Thanks for the great video. Just one question. Using vector equations r x F I get -Ri x -T j = RT k (ccw) if mass is left and Ri x -Ti = -RT k (cw) if mass is on the right but equation at the mass : ma j = Tj - mg j stays the same...... If the mass is left, do I just change the sign of T so it is opposite a??
It is arbitrary which direction you assign as positive in each direction. If it were my choice, I would assign the downward direction that the mass falls as positive, and assign the direction the disk rotates as positive. And I would do this, regardless of whether the mass is on the left or the right. To work through the vector equation of torque, if the mass hangs on the left side, then the radius vector points left, and the force of tension on the disk points downward. Using the right hand rule, this means the torque is out of the screen (circle dot), which corresponds to causing a counterclockwise rotation. When the mass hangs on the right side, the radius vector points to the right and the tension force is still downward. The torque would therefore be in to the screen (circle X), which corresponds to causing a clockwise rotation.

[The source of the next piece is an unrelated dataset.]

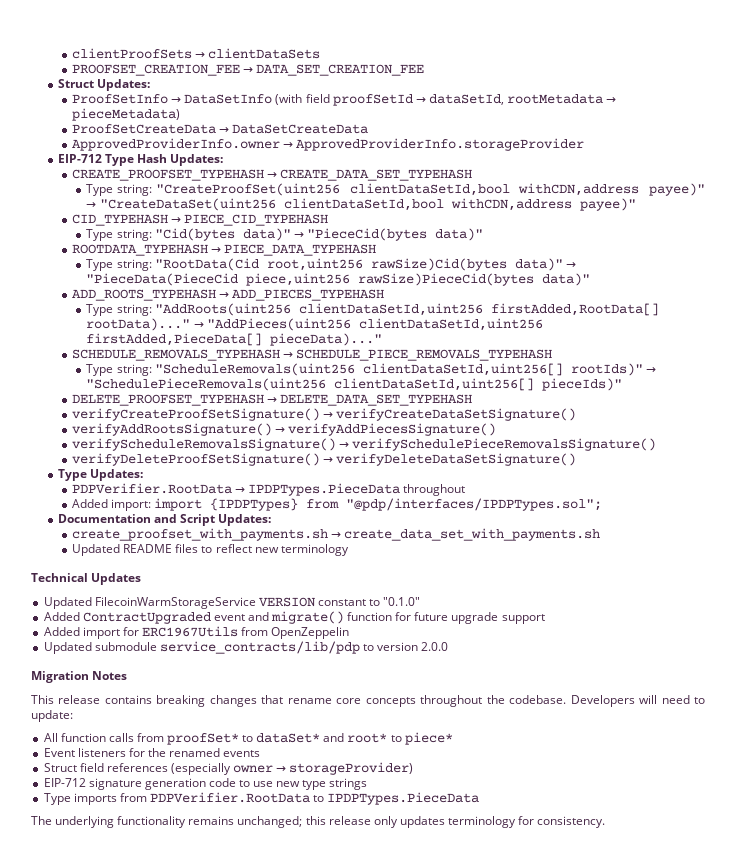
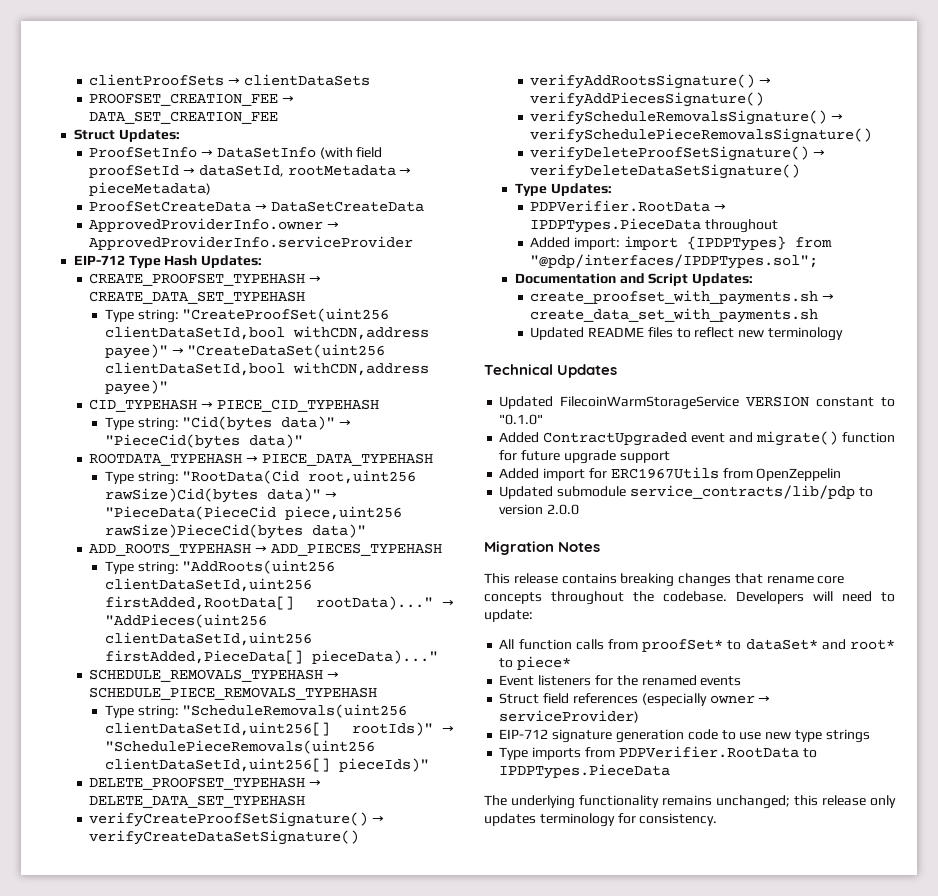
- ApprovedProviderInfo.owner → ApprovedProviderInfo.storageProvider
+ ApprovedProviderInfo.owner → ApprovedProviderInfo.serviceProvider
- Struct field references (especially owner → storageProvider)
+ Struct field references (especially owner → serviceProvider)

Good question. If you think of F = ma as the Net F = ma, then the net force will equal (all the forces aiding the acceleration) - (all the forces opposing the acceleration). In this example mg aids the acceleration (it is in the same direction) and T opposes the acceleration (as seen from the perspective of the mass).
very helpful thank you. Ive got a problem with this same senario but with a bearing frictional torque given in Nm. how would i put that in with workings?
That would be an opposing torque. Therefore you write Torque (aiding the acceleration) - Torque (opposing the acceleration) = (moment of inertia) x ( angular accleration)
Your tutorial vids rock!!! they are the only one I download in 1080p.. help i find more when i need them... Q. when calculating torque for such a system , why dont we use the Fnet that comes from resolving the forces acting on the mass?? why tension and not Fnet?
The force T that affect at the mass of the diskis mg-T , I mean that the force tat affect on the disk is the same that affect on the other mass, we can't ignore the weight of the box while calculating force that make torgue on the disk, is this right?
No. In the case where we have moment of inertia, we need to use the rotational equivalent for F = ma Instead use Torque = I x angular acceleration. (As is shown in the video).
Hi Sir These videos are great. Is there a video that shows how to work out the rotational speed of a flywheel as a result of the energy transferred from the falling mass?
Michel van Biezen Thank you for replying sir. However I'm not sure where to find the video I'm after. My problem only involves one mass and one flywheel like in this video
The moment of inertia of a flywheel is: I = (1/2) mR^2 and rotating KE is (1/2) I w^2. The problem is solved the same was as the others once you know the moment of inertia.
Thank you. I know my inertia is 1.36 Kgm^2 for the pully, 15.54 kgm^2 for my flywheel therefore my inertia for my pully + my flywheel is 16.9 kgm^2. I also know that my PE= 9182.16J. So from this I can work out my speed of the flywheel when the mass (260kg) is dropped (3.6m)?
We have a number of videos that show you how to do that: PHYSICS 12 MOMENT OF INERTIA You can find more of them in the mechanical engineering sections as well.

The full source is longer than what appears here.